A Austrália é um país que, ao longo dos anos, não tomou qualquer tipo de posição face a este tipo de guerras e, se pensarmos, neste contexto fazia sentido que assim se mantivesse, pois, por um lado, tem a China que é o seu maior parceiro económico representando mais de um quarto das suas exportações e, por outro, tem os Estados Unidos que são o seu maior parceiro estratégico. 


    A relação entre a China e a Austrália piorou ainda mais quando o Governo australiano decidiu não só apoiar os EUA para um inquérito face às origens chinesas da Covid-19, mas ser o primeiro país a apresentar esta situação na Assembleia Mundial da Saúde em Genebra. Apesar da situação ter sido controlada pela União Europeia e, a China e a Austrália terem chegado a um acordo, o Governo chinês não hesitou em ripostar com uma imposição de tarifas às importações australianas, sancionando empresas e avisando os cidadãos para não viajarem para a Austrália. Esta sanção por parte da China representou um abalo extraordinário na economia australiana que, por cima disto, viu serem cancelados contratos da China no valor de 600 milhões de euros.   


    Posto isto, a reação australiana não demorou, tentando aproximar-se rapidamente da UE, o seu segundo maior parceiro económico, tentando acelerar as negociações para um Acordo de Comércio Livre Austrália-UE. É preciso acrescentar também, que a Austrália acusou indiretamente a China a 19 de junho de 2020 de ter sido o autor de um ataque informático de grande alcance 


    A principal questão nesta novela, é de que tanto a China como a Austrália dependem uma da outra. Enquanto a Austrália depende economicamente da China que representa mais de um quarto das suas exportações, também a China depende da Austrália, porque as exportações são de recursos naturais como o ferro, o carvão e o gás natural, que têm proporcionado uma larga taxa de crescimento da China, É de frisar ainda, que tanto a educação como o turismo australiano, as principais exportações de serviços do país, são dominados pela China. Posto isto, é fácil de perceber que existe uma grande dependência entre as nações e que seria muito difícil contrariar esta lógica de “entreajuda” entre os dois países.   

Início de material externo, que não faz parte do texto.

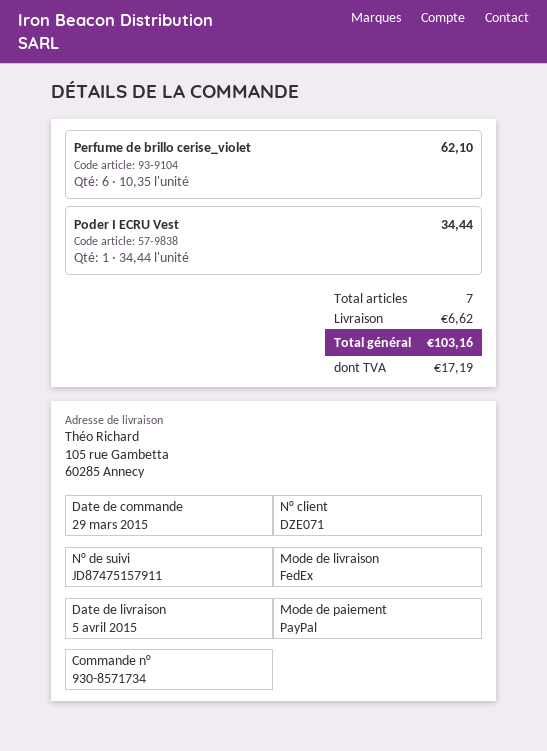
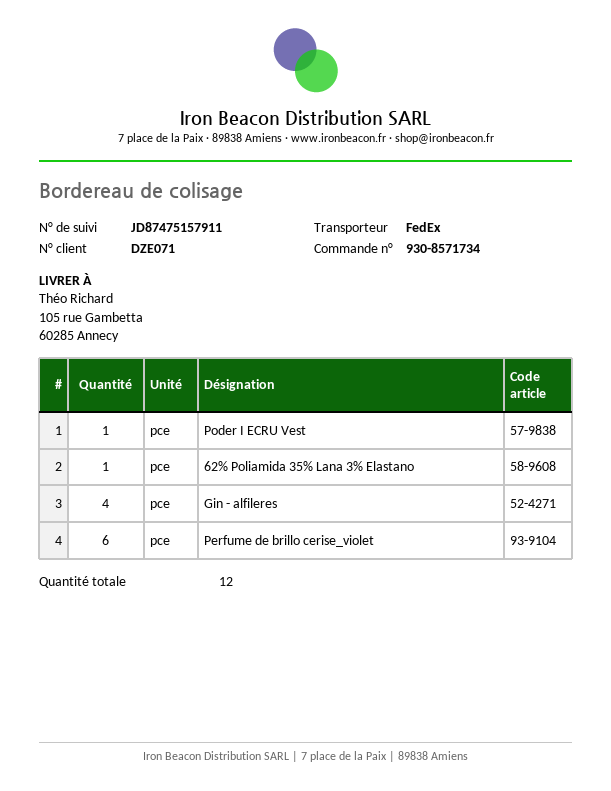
62% Poliamida 35% Lana 3% Elastano: none -> 1
Gin - alfileres: none -> 4
total quantity: 7 -> 12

    No meio deste “imbróglio” resta uma pergunta, quais são as intenções dos Estados Unidos para com a Austrália no meio disto tudo? Eis que a resposta é muito simples, a China representa uma ameaça clara para os EUA, tanto a nível económico, político, ideológico como militar. É no seguimento desta ameaça, que os Estados Unidos precisam de uma estratégia geopolítica forte de modo a manter os seus interesses assegurados. Já depois dos avanços do ex Presidente Trump, começou uma campanha de aliados de Washington com a Administração Biden, sendo alguns dos aliados principais e mais importantes a Austrália e o Japão que, entre outros, assinaram um pacto de defesa que permite às suas forças militares treinar nos solos um do outro, ou seja, estes dois aliados dos EUA criaram uma aliança militar que permite aos EUA não só refortalecer as relações entre os dois países, mas também ter dois aliados poderosos perto da China, criando uma estratégia geopolítica importantíssima para o país. Os EUA reforçaram ainda a cooperação militar com Índia, que se apresenta como outro ativo importante na estratégia geopolítica americana.   


    Em suma, a questão entre os três países ainda tem muito para contar. Por um lado, vemos os Estados Unidos a aproveitarem uma viragem no que toca à política externa da Austrália para reforçar as suas estratégias e valores anti-China e, por outro, vemos uma China que não pretende largar os EUA da mão e ultrapassá-los economicamente tornando-se na maior economia do Mundo. A Austrália tem, neste momento, tem “a faca e o queijo na mão”, mas uma coisa parece ser certa, qualquer que seja o rumo que tomar, não só irá deixar uma das potências como sua possível inimiga como pode gerar um abalo na sua economia e na sua política externa. Há muito que a Austrália tem andado numa linha ténue entre os seus interesses económicos nacionais e os seus interesses estratégicos, isto, pode representar um futuro económico frágil da Austrália em prol de uma aliança estratégica com os EUA.